Thanks for sharing; glad something connected. To take a stab at your question, I’d say best isn’t a metric you can measure goodbyes with. Neither really is it about feeling "good" but about being conscious and honest in letting go. It’s not about how pleasant or cleanly it wraps up—goodbyes don’t optimize for comfort. Closure, in itself, is fiction; we pretends there’s a clean end- there isn’t one.

 The best ones—if they can be ranked at all—are those where you look squarely at what was, recognize what wasn't, and let both rest. It’s a human feeling to want these two opposing things—a friendship unchanged and the growth that makes its return impossible. And if, somehow, you did pull that friend back exactly as they were, would the friendship really be the same?

When you say "it’s never that deep," maybe it’s tempting to shrug it off, but isn't depth the point? The fleetingness, the limits—these are what make us engage fully.

You mention it feels premature, and I think I hear in that a deep care, and an expectation that relationships should last if they’re right. That assumption that if a relationship is "right," it should last we could de- and reconstruct. What if relationships change because we change? And that’s not failure; that’s life. What if the sad part isn’t that relationships change but that they can’t keep pace with how much we change?

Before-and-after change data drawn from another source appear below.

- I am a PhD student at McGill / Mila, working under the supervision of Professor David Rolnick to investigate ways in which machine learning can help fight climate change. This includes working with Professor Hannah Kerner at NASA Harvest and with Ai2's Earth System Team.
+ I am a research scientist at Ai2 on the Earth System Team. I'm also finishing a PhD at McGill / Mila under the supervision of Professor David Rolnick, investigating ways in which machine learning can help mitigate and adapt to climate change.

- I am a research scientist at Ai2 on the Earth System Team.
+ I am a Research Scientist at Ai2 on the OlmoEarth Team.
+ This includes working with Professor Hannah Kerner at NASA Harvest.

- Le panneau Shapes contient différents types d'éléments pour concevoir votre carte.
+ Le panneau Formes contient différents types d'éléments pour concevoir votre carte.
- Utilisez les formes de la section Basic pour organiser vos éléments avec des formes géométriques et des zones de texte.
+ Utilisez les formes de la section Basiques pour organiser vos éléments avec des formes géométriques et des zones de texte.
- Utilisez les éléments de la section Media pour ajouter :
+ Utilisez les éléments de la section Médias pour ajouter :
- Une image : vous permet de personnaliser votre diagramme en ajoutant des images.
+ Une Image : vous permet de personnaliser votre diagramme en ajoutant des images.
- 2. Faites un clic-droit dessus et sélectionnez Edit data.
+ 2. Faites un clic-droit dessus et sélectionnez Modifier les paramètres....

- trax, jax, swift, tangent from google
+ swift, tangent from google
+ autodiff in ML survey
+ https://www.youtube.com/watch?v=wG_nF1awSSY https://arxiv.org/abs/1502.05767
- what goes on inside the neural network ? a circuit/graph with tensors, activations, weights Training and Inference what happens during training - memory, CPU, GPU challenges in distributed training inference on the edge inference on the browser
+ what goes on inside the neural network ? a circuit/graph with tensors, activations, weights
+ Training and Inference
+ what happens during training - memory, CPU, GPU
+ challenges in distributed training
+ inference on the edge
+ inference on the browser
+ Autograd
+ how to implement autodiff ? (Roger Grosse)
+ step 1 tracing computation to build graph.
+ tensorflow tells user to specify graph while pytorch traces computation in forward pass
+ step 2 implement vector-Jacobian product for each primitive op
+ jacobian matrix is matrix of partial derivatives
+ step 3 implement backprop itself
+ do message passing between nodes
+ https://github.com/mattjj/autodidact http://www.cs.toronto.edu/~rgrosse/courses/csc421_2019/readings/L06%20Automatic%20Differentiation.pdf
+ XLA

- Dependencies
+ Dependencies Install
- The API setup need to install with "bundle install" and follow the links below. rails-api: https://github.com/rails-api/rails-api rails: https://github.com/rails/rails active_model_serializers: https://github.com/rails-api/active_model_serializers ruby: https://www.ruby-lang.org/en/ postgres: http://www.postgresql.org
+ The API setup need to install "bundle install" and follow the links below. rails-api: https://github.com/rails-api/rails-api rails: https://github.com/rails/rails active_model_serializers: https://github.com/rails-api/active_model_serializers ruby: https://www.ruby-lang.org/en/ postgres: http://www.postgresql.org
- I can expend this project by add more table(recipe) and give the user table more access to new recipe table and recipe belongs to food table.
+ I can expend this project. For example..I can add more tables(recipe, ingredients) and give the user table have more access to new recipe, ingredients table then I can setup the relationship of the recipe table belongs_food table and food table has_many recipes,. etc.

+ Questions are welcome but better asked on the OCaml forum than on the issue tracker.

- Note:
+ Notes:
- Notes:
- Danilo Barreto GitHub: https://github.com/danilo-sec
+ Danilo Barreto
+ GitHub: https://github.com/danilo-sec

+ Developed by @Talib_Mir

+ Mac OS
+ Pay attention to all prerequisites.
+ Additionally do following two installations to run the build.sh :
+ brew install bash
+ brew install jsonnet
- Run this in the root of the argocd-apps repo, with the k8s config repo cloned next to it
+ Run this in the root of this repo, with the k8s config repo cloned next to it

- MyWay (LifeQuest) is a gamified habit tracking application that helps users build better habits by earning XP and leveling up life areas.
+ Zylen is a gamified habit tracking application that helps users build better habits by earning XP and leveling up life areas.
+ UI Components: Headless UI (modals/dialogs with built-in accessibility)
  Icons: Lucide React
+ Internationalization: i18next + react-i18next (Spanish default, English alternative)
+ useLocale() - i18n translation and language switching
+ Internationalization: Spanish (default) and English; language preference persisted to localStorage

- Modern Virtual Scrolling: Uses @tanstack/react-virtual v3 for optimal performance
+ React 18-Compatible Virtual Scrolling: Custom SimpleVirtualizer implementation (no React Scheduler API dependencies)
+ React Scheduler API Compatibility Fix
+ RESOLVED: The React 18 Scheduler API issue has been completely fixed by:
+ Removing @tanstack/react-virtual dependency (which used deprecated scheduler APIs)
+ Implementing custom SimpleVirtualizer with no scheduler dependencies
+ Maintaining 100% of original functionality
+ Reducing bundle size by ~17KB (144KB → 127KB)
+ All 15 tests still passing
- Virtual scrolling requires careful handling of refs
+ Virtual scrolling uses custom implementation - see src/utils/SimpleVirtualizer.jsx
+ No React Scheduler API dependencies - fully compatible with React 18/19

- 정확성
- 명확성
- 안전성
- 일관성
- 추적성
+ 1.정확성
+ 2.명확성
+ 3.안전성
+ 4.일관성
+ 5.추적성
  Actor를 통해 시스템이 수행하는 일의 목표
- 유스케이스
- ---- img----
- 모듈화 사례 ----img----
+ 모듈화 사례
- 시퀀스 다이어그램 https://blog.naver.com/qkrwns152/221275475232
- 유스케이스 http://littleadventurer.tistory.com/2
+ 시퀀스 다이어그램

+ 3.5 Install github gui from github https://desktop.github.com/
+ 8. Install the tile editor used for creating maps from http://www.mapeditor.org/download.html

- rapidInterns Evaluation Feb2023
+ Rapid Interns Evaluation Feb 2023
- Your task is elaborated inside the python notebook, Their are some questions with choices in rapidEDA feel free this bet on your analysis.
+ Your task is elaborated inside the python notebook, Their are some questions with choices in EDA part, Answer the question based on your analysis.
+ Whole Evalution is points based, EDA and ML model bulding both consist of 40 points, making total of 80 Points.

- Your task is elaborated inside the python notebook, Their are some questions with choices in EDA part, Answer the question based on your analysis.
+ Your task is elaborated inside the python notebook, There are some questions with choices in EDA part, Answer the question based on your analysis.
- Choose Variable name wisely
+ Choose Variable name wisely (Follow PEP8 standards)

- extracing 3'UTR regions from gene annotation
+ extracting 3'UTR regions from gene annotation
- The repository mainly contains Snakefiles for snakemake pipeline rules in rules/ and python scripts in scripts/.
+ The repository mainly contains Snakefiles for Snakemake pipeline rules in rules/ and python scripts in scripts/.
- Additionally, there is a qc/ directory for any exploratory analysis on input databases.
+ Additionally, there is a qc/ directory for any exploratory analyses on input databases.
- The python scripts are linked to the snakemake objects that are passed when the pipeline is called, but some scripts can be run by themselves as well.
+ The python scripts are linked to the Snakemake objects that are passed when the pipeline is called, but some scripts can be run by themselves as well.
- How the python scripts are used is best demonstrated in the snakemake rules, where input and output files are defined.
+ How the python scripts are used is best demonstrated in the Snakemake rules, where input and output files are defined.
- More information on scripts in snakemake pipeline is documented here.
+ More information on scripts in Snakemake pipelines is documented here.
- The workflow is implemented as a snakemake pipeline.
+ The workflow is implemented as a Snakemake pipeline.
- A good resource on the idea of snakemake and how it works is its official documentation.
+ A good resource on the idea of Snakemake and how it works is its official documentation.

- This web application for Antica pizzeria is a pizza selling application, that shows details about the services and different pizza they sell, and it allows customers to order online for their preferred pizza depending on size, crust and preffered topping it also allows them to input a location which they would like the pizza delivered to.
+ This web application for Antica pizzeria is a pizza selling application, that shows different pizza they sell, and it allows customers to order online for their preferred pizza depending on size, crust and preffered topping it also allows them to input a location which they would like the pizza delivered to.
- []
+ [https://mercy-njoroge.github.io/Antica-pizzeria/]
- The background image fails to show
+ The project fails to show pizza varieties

Accepting endings doesn’t erase what came before; it defines it. Clinging often isn’t cherishing but hiding from the reality that part of what you loved is already gone. Letting go preserves the memory, untainted by the erosion of overstaying. It’s brutal, but honest. Think of a sunset: beautiful precisely because it’s brief. If it lasted forever, would we even notice? So maybe it’s not about whether the goodbye is premature but whether you’re willing to let it be complete. Maybe the fact that you feel this reluctance at all is proof enough that it’s time to move forward. That pull you feel? I’d think of it as a cue to let go, and make space for what’s next.

At least, that’s my advice.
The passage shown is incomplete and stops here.